Василий подошел к двери и уже собрался открыть ее и шагнуть на веранду, но тут его взгляд упал на развязавшийся шнурок. Появляться перед ясные очи шефа, пусть и бывшего, в таком виде не годилось, и Бутырин, придерживая локтем сумку, присел возле двери и начал завязывать ботинок. И тут до него донеслись голоса…
Нельзя сказать, что Бутырин был непорядочным человеком, но многолетнее общение с бизнесменами всех мастей привило ему одно очень поганенькое качество — скрытность. А это значит, если ты сделал что-то, неважно, плохое или хорошее, и тебя не застукали — считай, что ты этого не делал. Не пойман — не вор, короче говоря. И Василий начал подслушивать, самым гнусным образом подслушивать, притворяясь для блезиру, что возится с шнурком.

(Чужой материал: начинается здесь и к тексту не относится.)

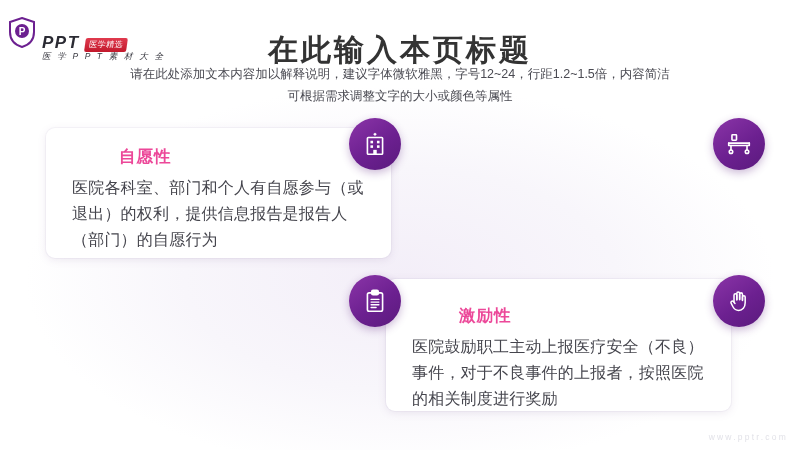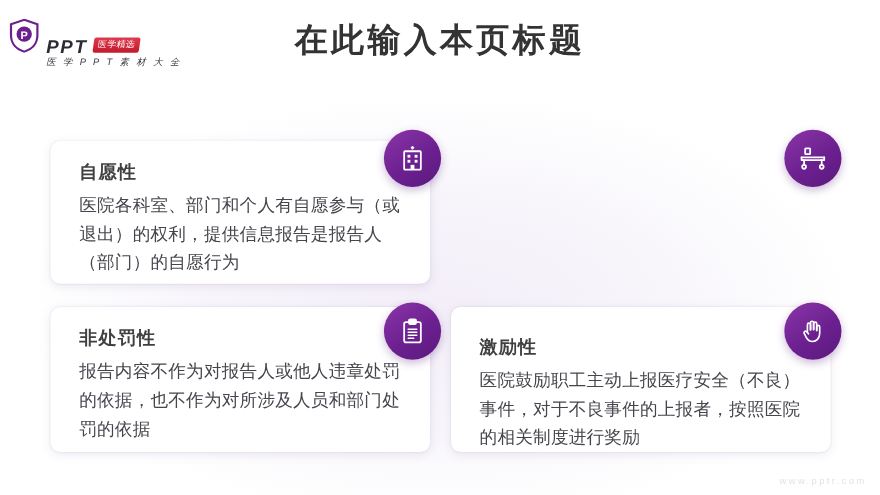--- a/index.html
+++ b/index.html
@@ -31,21 +31,21 @@
   .logo {
     position: absolute;
     left: 8px;
     top: 4px;
     display: flex;
     align-items: center;
     gap: 6px;
   }
   .logo-shield { width: 28px; height: 31px; display: block; }
   .logo-text { display: flex; flex-direction: column; gap: 1px; }
-  .logo-row1 { display: flex; align-items: flex-start; gap: 5px; margin-top: 30px; }
+  .logo-row1 { display: flex; align-items: flex-end; gap: 5px; margin-top: 30px; }
   .logo-ppt {
     font-size: 17px;
     font-weight: bold;
     font-style: italic;
     letter-spacing: 1.5px;
     color: #2b2b33;
     line-height: 1;
   }
   .logo-badge {
     background: linear-gradient(180deg, #e03a4e 0%, #c2192c 100%);
@@ -64,21 +64,21 @@
     letter-spacing: 2.2px;
     line-height: 1;
     white-space: nowrap;
     font-style: italic;
   }
 
   
   .page-title {
     position: absolute;
     left: 0; right: 0;
-    top: 16px;
+    top: 30px;
     text-align: center;
     font-size: 30px;
     font-weight: bold;
     color: #333333;
     letter-spacing: 3px;
   }
   .subtitle {
     position: absolute;
     left: 0; right: 0;
     top: 64px;
@@ -93,30 +93,31 @@
   .card {
     position: absolute;
     background: #ffffff;
     border-radius: 9px;
     box-shadow: 0 2px 9px rgba(120, 95, 150, 0.13),
                 0 0 0 1px rgba(160, 140, 185, 0.07);
   }
   .card-1 { left: 46px;  top: 128px; width: 345px; height: 130px; }
   .card-2 { left: 410px; top: 128px; width: 345px; height: 130px; }
   .card-3 { left: 46px;  top: 279px; width: 345px; height: 132px; }
-  .card-4 { left: 410px; top: 279px; width: 345px; height: 132px; }
+  .card-4 { left: 386px; top: 279px; width: 345px; height: 132px; }
 
   .card-inner { padding: 18px 24px 0 26px; }
 
   .card-title {
     font-size: 16.5px;
     font-weight: bold;
-    color: #404040;
+    color: #ec4899;
     letter-spacing: 1px;
     margin-bottom: 7px;
+    margin-left: 47px;
   }
   .card-body {
     font-size: 16px;
     line-height: 1.62;
     color: #45454d;
     letter-spacing: 0.2px;
   }
 
   
   .card-4 .card-inner { padding-top: 26px; }
@@ -170,20 +171,24 @@
       <span class="logo-row1">
         <span class="logo-ppt">PPT</span>
         <span class="logo-badge">医学精选</span>
       </span>
       <span class="logo-row2">医 学 P P T 素 材 大 全</span>
     </span>
   </div>
 
   <div class="page-title">在此输入本页标题</div>
 
+  <div class="subtitle">
+    <div>请在此处添加文本内容加以解释说明，建议字体微软雅黑，字号12~24，行距1.2~1.5倍，内容简洁</div>
+    <div>可根据需求调整文字的大小或颜色等属性</div>
+  </div>
 
   <div class="card card-1">
     <div class="card-inner">
       <div class="card-title">自愿性</div>
       <div class="card-body">医院各科室、部门和个人有自愿参与（或退出）的权利，提供信息报告是报告人（部门）的自愿行为</div>
     </div>
   </div>
   <div class="icon-bubble ib-1">
     <svg viewBox="0 0 24 24" fill="none" stroke="#ffffff" stroke-width="1.5" stroke-linecap="round" stroke-linejoin="round">
       <path d="M12 2.2v1.6M11.2 3h1.6" stroke-width="1.4"></path>
@@ -200,26 +205,20 @@
     <svg viewBox="0 0 24 24" fill="none" stroke="#ffffff" stroke-width="1.5" stroke-linecap="round" stroke-linejoin="round">
       <rect x="5.5" y="3.5" width="4.2" height="5" rx="0.6"></rect>
       <path d="M2.5 11.2h19"></path>
       <path d="M2.5 11.2v2.2h19v-2.2"></path>
       <path d="M4.6 13.4v4.1M19.4 13.4v4.1"></path>
       <circle cx="4.6" cy="19.1" r="1.6"></circle>
       <circle cx="19.4" cy="19.1" r="1.6"></circle>
     </svg>
   </div>
 
-  <div class="card card-3">
-    <div class="card-inner">
-      <div class="card-title">非处罚性</div>
-      <div class="card-body">报告内容不作为对报告人或他人违章处罚的依据，也不作为对所涉及人员和部门处罚的依据</div>
-    </div>
-  </div>
   <div class="icon-bubble ib-3">
     <svg viewBox="0 0 24 24" fill="none" stroke="#ffffff" stroke-width="1.5" stroke-linecap="round" stroke-linejoin="round">
       <rect x="5" y="4.5" width="14" height="17" rx="1.6"></rect>
       <rect x="9" y="2.2" width="6" height="4" rx="1.2" fill="#ffffff" stroke="#ffffff"></rect>
       <path d="M8.4 10.5h7.2M8.4 13h7.2M8.4 15.5h7.2M8.4 18h4.6" stroke-width="1.3"></path>
     </svg>
   </div>
 
   <div class="card card-4">
     <div class="card-inner">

Говорили двое. Один голос — раскатистый бас, взрыкивающий, с какими-то медвежьими интонациями, явно принадлежал хозяину дома. Бутырин помнил, что еще когда они оба работали в школе, Шишаков на перемене вышел из своего директорского кабинета и рявкнул на расшалившихся не в меру первоклашек так, что один мальчик описался на месте.
Второй голос, гораздо тише Шишаковского, но очень твердый и какой-то бесцветный, не понравился Василию. Он так и не смог понять, с кем говорит хозяин дома, с мужчиной или с женщиной?